▸ DIRECTIONS FOR THIS TASK
Your task is to find every line of the listing that includes "臺北市中正區永昌段六小段" and copy it.

▸ DATA PROVIDED
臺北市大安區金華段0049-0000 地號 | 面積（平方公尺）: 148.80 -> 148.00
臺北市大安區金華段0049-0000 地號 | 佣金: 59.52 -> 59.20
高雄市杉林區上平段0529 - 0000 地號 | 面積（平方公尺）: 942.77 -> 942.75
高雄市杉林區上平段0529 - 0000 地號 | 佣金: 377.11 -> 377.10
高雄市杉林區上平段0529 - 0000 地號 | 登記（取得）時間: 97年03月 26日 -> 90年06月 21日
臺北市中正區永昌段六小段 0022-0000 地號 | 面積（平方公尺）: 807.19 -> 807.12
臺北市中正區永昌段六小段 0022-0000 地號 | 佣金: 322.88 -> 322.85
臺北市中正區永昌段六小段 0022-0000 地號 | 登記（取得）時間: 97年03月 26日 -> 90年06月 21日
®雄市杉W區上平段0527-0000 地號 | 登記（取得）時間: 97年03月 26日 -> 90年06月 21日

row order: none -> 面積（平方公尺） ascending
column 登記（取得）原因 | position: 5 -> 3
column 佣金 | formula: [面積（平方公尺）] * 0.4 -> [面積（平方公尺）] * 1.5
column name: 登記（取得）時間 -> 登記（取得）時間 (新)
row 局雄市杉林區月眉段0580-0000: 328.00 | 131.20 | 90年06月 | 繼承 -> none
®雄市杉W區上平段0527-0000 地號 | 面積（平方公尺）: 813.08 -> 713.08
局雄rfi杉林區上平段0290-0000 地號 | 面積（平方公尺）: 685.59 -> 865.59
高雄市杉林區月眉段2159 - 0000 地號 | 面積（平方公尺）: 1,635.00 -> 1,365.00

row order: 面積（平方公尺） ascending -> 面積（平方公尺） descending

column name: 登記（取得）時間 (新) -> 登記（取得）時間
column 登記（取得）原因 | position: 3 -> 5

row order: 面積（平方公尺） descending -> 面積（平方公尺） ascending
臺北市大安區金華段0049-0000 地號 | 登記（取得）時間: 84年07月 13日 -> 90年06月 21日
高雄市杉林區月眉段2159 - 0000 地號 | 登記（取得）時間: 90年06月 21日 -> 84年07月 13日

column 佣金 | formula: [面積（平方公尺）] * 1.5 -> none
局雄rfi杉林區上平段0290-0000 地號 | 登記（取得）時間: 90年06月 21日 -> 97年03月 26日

...

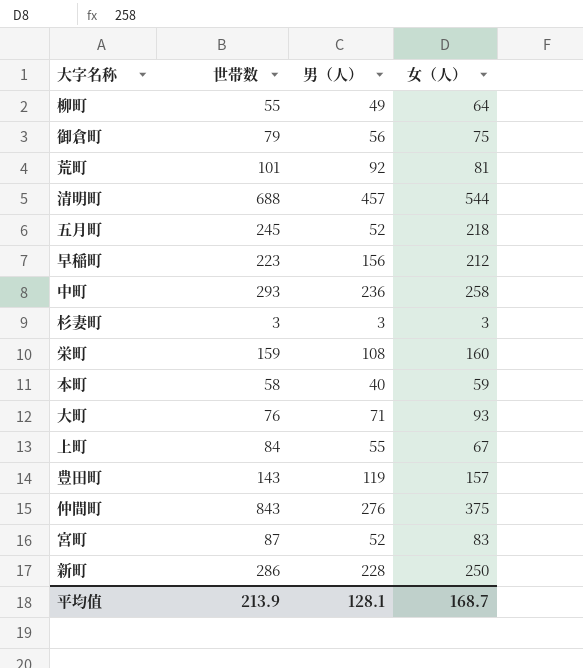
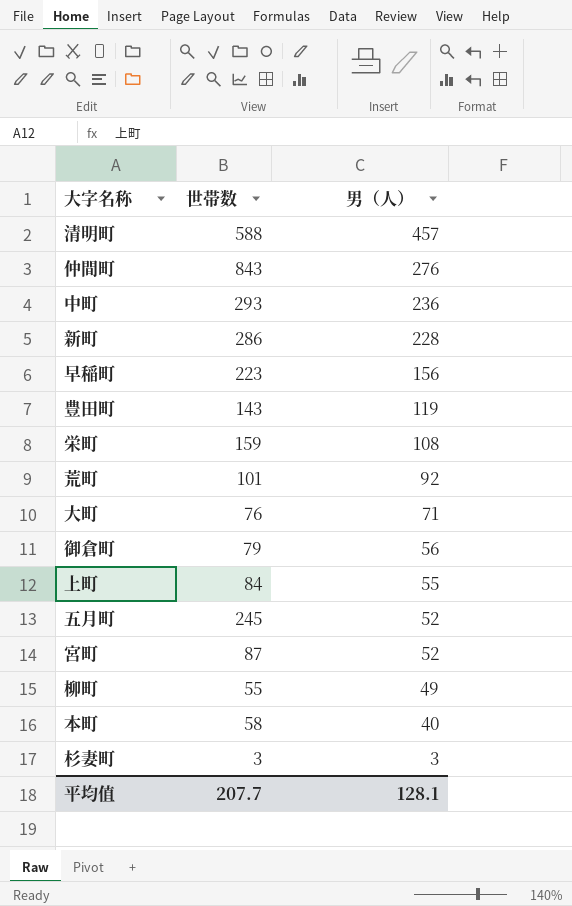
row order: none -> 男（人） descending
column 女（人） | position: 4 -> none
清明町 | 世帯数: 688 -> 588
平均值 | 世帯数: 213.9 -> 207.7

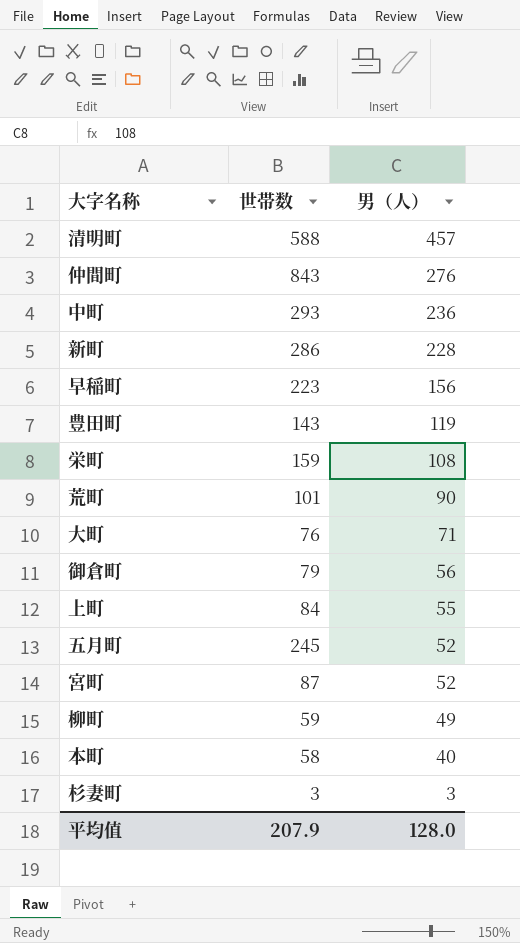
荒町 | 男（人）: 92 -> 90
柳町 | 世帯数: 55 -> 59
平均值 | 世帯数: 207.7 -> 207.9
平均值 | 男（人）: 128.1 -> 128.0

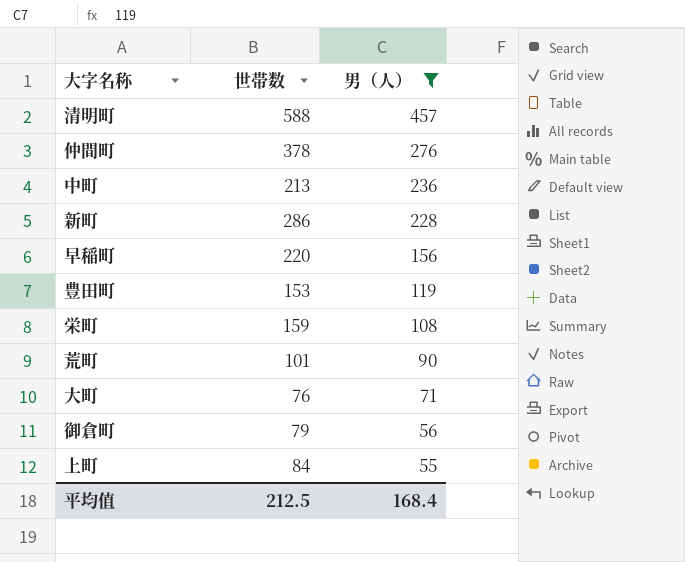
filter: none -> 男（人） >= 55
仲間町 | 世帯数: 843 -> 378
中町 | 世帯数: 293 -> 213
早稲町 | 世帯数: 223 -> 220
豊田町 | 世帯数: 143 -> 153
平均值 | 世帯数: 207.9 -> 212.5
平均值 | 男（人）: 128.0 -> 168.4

--

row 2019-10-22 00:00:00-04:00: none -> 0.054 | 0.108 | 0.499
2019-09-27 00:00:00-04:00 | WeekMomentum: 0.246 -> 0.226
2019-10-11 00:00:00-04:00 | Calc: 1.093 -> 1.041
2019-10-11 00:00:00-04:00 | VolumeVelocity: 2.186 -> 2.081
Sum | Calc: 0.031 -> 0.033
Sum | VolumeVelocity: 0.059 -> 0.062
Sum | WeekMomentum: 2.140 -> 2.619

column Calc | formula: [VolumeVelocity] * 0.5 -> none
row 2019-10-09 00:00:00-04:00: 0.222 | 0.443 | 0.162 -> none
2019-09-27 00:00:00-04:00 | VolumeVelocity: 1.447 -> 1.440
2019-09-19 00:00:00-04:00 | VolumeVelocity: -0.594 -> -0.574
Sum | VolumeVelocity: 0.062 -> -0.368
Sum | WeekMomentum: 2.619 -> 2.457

▸ WRITTEN SOLUTION
臺北市中正區永昌段六小段 0022-0000 地號 | 面積（平方公尺）: 807.19 -> 807.12
臺北市中正區永昌段六小段 0022-0000 地號 | 佣金: 322.88 -> 322.85
臺北市中正區永昌段六小段 0022-0000 地號 | 登記（取得）時間: 97年03月 26日 -> 90年06月 21日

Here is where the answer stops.